When thinking about what it takes in a major account to formulate a winning sales strategy, a good starting point is remembering the buying environment is complex.  Many decision-makers and influencers are involved, the needs and issues are multi-layered and the solution configuration and implementation management is likely to be complex and sophisticated.

In major accounts, one-size-does-not-fit-all is the cornerstone proposition for formulating a winning account strategy.  There are no generic customers in major accounts.  So there are no winning generic account strategies.  Each customer is unique and each major account strategy must take that uniqueness into consideration.

Here are three pitfalls that will make a successful account strategy less likely.

Underestimating the importance of information is the first pitfall.  Collecting, analyzing, and utilizing information about the customer is the starting point to develop any effective plan of action for getting to the right person, at the right time, with the right message.  Getting that right requires the recognition that breadth comes before depth.

There is neither the need, nor the time to find out everything about everything all at once.  It is however important to get a broad information base about the customer even before your sales process starts and to build upon it early in the sales cycle.  This provides the foundation for formulating an initial strategy and provides guidance as to where and how to get in-depth information.  The trap is getting a lot of information about the wrong things from the wrong people.
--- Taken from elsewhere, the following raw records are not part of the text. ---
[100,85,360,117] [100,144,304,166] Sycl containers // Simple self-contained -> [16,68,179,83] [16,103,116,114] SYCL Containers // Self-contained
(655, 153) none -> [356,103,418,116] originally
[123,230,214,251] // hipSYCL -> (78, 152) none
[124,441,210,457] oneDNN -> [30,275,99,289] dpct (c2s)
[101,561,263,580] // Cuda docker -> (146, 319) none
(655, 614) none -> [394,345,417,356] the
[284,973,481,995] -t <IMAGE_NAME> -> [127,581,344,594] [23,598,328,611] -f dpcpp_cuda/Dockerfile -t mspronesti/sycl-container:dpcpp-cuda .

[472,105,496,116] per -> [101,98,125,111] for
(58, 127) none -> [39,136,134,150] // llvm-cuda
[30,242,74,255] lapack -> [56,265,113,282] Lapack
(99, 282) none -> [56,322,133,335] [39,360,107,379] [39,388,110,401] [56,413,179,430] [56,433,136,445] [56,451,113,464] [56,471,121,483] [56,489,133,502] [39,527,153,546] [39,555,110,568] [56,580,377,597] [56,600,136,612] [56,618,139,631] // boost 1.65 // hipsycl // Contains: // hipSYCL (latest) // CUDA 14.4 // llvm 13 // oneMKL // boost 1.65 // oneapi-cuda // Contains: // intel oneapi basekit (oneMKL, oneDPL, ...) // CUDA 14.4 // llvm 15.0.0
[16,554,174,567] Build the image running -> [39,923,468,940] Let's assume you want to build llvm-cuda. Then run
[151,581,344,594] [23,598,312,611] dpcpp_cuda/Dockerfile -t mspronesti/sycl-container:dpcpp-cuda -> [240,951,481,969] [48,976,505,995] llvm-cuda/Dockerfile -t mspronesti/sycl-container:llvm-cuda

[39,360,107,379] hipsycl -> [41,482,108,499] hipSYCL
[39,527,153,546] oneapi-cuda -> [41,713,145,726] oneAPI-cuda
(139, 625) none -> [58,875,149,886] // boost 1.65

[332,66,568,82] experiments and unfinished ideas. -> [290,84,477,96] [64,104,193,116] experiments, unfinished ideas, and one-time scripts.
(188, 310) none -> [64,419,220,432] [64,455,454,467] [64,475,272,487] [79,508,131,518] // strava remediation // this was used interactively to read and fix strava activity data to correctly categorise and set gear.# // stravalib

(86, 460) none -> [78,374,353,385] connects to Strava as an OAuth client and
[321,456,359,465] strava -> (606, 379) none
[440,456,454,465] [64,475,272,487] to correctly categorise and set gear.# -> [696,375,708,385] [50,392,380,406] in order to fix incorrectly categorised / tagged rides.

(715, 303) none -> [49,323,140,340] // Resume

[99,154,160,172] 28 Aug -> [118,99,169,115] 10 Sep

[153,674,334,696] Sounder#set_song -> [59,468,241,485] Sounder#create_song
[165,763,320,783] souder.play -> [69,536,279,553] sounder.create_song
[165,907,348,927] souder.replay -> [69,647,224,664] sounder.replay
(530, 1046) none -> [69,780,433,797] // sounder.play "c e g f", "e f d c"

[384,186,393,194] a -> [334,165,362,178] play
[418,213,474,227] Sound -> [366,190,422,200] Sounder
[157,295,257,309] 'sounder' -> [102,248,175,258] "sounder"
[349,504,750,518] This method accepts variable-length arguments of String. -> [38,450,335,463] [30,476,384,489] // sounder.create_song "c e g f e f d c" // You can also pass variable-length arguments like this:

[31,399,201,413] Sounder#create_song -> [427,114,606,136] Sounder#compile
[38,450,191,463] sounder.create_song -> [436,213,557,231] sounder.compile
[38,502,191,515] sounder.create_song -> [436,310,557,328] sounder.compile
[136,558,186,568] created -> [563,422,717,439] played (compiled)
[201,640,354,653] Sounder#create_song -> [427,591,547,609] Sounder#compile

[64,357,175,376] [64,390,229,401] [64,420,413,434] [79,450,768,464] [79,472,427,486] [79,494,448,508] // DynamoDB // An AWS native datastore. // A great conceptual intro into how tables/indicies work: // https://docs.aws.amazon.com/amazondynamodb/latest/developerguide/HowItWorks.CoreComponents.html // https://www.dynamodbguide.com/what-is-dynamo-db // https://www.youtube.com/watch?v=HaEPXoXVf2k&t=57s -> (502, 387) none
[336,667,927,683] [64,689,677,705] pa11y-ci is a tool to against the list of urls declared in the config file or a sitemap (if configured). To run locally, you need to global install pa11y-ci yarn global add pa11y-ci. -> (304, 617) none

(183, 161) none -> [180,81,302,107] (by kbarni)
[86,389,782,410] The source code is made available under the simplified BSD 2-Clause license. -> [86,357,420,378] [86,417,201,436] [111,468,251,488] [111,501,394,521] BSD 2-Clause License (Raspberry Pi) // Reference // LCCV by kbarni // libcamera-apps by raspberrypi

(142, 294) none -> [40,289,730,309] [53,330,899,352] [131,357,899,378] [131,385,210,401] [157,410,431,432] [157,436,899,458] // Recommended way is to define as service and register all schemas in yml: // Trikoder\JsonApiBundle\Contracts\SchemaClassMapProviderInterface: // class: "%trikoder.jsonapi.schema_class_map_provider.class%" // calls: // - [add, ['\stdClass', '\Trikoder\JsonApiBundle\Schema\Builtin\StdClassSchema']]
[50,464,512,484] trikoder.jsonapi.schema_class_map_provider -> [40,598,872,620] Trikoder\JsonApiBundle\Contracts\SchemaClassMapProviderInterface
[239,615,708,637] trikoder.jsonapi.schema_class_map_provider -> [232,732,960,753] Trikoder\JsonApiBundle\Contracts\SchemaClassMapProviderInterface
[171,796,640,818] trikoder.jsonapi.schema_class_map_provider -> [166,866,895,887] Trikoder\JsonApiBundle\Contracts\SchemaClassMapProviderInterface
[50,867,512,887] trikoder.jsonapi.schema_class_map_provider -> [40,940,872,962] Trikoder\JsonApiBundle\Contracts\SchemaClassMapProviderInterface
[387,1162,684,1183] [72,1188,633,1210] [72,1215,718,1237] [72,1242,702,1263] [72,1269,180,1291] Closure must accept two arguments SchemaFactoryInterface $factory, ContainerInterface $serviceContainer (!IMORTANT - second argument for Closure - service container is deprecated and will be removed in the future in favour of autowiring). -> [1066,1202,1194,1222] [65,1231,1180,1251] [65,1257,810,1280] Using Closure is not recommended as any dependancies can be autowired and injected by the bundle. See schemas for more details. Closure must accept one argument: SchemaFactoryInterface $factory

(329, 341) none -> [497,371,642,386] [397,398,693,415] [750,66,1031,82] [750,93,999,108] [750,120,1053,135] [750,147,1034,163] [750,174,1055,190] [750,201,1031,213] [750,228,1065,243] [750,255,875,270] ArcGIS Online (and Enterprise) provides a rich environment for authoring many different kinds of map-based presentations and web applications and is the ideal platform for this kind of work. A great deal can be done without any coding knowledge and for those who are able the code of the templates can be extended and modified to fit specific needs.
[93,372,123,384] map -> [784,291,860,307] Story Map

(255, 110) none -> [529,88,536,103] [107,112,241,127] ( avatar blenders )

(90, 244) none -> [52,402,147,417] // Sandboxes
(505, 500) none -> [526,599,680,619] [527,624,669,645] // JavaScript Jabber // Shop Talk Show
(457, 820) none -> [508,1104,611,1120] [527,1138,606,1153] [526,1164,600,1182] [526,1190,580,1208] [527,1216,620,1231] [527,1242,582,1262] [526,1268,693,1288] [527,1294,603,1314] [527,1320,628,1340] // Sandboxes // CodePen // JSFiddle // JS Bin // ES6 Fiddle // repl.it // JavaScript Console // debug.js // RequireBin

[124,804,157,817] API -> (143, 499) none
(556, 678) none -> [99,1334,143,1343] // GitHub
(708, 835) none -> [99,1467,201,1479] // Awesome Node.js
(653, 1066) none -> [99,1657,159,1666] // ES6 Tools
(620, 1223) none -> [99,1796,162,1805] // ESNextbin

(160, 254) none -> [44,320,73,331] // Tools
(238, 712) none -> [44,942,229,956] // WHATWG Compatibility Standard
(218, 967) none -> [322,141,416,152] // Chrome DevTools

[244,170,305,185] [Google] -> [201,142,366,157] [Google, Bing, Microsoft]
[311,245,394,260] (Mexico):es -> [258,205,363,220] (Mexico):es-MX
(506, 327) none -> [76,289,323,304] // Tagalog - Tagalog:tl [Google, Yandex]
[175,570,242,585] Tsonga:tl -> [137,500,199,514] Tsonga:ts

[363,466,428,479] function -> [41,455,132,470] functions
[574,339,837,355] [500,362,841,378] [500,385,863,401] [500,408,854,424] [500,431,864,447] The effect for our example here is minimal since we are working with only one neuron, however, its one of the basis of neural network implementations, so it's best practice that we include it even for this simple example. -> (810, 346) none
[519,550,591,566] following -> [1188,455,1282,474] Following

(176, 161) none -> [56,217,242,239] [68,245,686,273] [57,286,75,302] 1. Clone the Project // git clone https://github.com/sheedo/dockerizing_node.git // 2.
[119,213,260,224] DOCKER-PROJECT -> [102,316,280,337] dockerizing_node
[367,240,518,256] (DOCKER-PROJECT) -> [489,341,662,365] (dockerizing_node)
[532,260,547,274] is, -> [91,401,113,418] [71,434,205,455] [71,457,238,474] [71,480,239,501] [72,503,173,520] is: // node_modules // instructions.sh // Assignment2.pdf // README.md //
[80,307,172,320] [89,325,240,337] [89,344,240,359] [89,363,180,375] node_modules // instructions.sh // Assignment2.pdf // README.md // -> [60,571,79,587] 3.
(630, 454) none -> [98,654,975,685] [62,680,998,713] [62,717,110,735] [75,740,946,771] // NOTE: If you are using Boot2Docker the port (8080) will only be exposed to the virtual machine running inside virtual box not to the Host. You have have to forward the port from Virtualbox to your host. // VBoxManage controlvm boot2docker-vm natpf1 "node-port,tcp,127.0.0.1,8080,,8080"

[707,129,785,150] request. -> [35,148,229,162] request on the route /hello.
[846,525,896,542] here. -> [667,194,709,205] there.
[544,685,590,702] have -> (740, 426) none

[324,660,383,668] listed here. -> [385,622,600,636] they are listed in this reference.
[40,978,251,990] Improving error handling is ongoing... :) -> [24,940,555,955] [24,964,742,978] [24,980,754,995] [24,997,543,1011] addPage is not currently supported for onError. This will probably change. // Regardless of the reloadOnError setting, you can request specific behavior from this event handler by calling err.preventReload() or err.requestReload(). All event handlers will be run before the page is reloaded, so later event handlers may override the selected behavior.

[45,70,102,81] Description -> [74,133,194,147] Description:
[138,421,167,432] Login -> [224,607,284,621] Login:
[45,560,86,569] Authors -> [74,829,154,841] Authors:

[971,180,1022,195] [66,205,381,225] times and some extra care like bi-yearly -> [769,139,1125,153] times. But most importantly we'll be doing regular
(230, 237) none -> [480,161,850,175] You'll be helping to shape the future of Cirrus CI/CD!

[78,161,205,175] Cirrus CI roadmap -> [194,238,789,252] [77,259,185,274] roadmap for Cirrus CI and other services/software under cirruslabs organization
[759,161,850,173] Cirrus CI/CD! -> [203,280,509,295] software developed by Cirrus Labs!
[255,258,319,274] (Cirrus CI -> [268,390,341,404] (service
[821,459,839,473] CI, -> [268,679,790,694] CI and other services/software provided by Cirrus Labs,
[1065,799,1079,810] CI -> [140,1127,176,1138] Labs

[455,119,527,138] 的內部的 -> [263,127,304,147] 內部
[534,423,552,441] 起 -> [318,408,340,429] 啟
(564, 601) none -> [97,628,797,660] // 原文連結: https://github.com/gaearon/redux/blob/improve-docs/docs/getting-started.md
Confusing goals and strategy is the next pitfall.  A list of goals is not a strategy.  It is just a long list of things to do.  A good account strategy focuses on a few pivotal goals and then delineates the challenges, resources, and actions necessary to achieve a favorable outcome – what needs to be done and how are you going to do it.

A correlated trap is substituting blue-sky ideas for pivotal goals using buzzwords like customer-centric that are just vague statement about some desired end state.

The third pitfall is assuming the future looks like the past.  We live and sell in a time of “compressed history.”  Changes driven by the global market and advances in manufacturing technologies make the past a bad predictor of the future.  As a result competitive advantages that once lasted a long time now disappear quickly.  In major accounts, if you want to prosper, assuming what worked in the past will work in the present is a risky premise.

To avoid these pitfalls, one overarching best practice should be remembered.  In order to think and act effectively throughout the entire sales cycle, your sales strategy requires constant updating.  Success cannot be achieved by filing out a form and periodically checking off key milestones.  It requires understanding and reacting to the changes in the account and reviewing the responses to those changes with your sales management and the rest of the sales team on the account.

This article originally appeared in the Sales Training Connection blog on October 13, 2013.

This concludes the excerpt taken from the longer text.